[EXTRACTED INFORMATION Boundary: Start]
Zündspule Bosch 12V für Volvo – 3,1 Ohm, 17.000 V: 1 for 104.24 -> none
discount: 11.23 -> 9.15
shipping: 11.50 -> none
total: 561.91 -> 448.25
[EXTRACTED INFORMATION Boundary: End]
[EXTRACTED INFORMATION Boundary: Start]
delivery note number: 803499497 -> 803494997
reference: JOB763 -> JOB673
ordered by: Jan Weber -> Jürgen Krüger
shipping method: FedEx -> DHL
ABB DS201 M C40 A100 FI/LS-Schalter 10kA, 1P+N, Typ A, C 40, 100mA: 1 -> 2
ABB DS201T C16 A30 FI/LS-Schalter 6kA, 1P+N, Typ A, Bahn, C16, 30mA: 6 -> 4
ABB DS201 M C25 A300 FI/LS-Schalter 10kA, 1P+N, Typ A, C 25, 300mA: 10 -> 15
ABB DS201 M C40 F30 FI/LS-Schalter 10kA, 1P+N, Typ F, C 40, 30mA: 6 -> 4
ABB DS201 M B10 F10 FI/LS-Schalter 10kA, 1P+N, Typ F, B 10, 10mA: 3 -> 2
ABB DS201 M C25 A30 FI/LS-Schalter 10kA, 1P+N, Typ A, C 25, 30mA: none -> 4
[EXTRACTED INFORMATION Boundary: End]
#### [WORK TO COMPLETE]
Given the records above, reproduce precisely and only the lines between the line holding "delivery note number: 803499497 -> 803494997" and the line holding "ABB DS201 M C25 A300", inclusive.

#### [ANSWER AREA]
delivery note number: 803499497 -> 803494997
reference: JOB763 -> JOB673
ordered by: Jan Weber -> Jürgen Krüger
shipping method: FedEx -> DHL
ABB DS201 M C40 A100 FI/LS-Schalter 10kA, 1P+N, Typ A, C 40, 100mA: 1 -> 2
ABB DS201T C16 A30 FI/LS-Schalter 6kA, 1P+N, Typ A, Bahn, C16, 30mA: 6 -> 4
ABB DS201 M C25 A300 FI/LS-Schalter 10kA, 1P+N, Typ A, C 25, 300mA: 10 -> 15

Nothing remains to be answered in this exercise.